Task requirements:
Go through the data and retrieve each line that includes the string "ascending".
::: Stored data :::
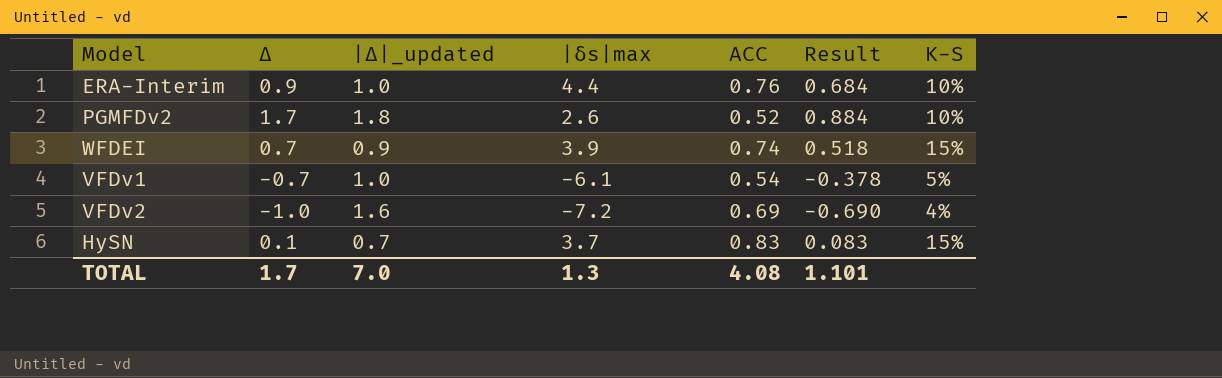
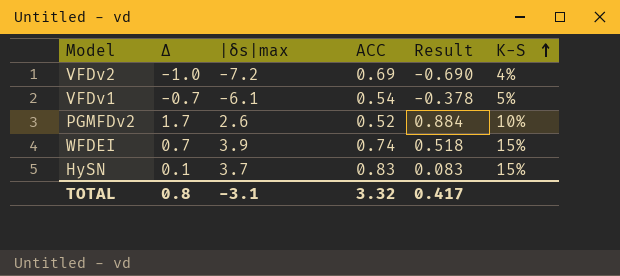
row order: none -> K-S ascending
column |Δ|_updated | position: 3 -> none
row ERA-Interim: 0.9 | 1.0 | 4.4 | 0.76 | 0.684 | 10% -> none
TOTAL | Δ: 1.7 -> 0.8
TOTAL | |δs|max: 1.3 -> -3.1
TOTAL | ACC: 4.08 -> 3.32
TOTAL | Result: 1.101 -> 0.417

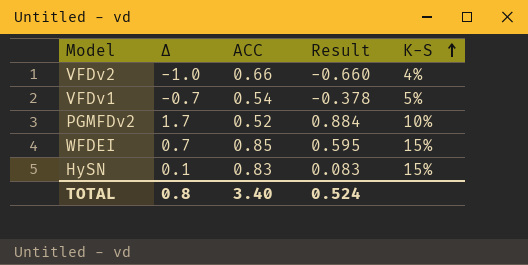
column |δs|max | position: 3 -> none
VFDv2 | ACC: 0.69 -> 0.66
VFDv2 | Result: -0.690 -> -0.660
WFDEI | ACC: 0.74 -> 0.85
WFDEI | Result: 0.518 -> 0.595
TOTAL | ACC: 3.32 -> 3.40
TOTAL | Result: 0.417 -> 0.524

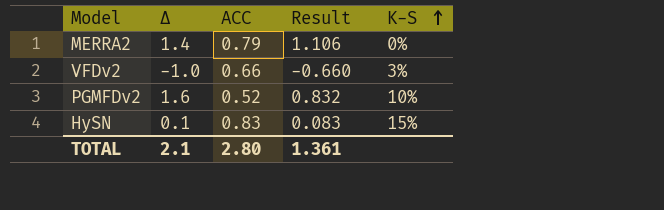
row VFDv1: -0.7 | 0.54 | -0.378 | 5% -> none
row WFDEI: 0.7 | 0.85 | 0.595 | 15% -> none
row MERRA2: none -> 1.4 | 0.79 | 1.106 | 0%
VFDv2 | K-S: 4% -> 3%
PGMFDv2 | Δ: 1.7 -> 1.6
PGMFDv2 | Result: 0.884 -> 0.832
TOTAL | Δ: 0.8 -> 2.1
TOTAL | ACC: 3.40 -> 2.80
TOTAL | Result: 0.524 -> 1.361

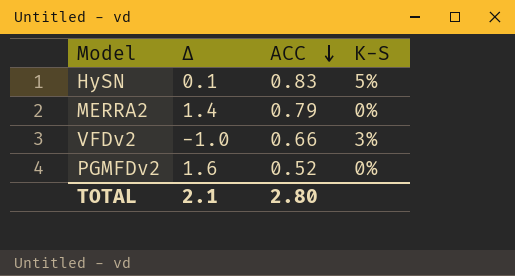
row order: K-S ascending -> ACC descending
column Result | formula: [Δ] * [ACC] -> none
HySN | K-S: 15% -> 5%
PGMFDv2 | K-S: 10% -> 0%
:::
Result of this task:
row order: none -> K-S ascending
row order: K-S ascending -> ACC descending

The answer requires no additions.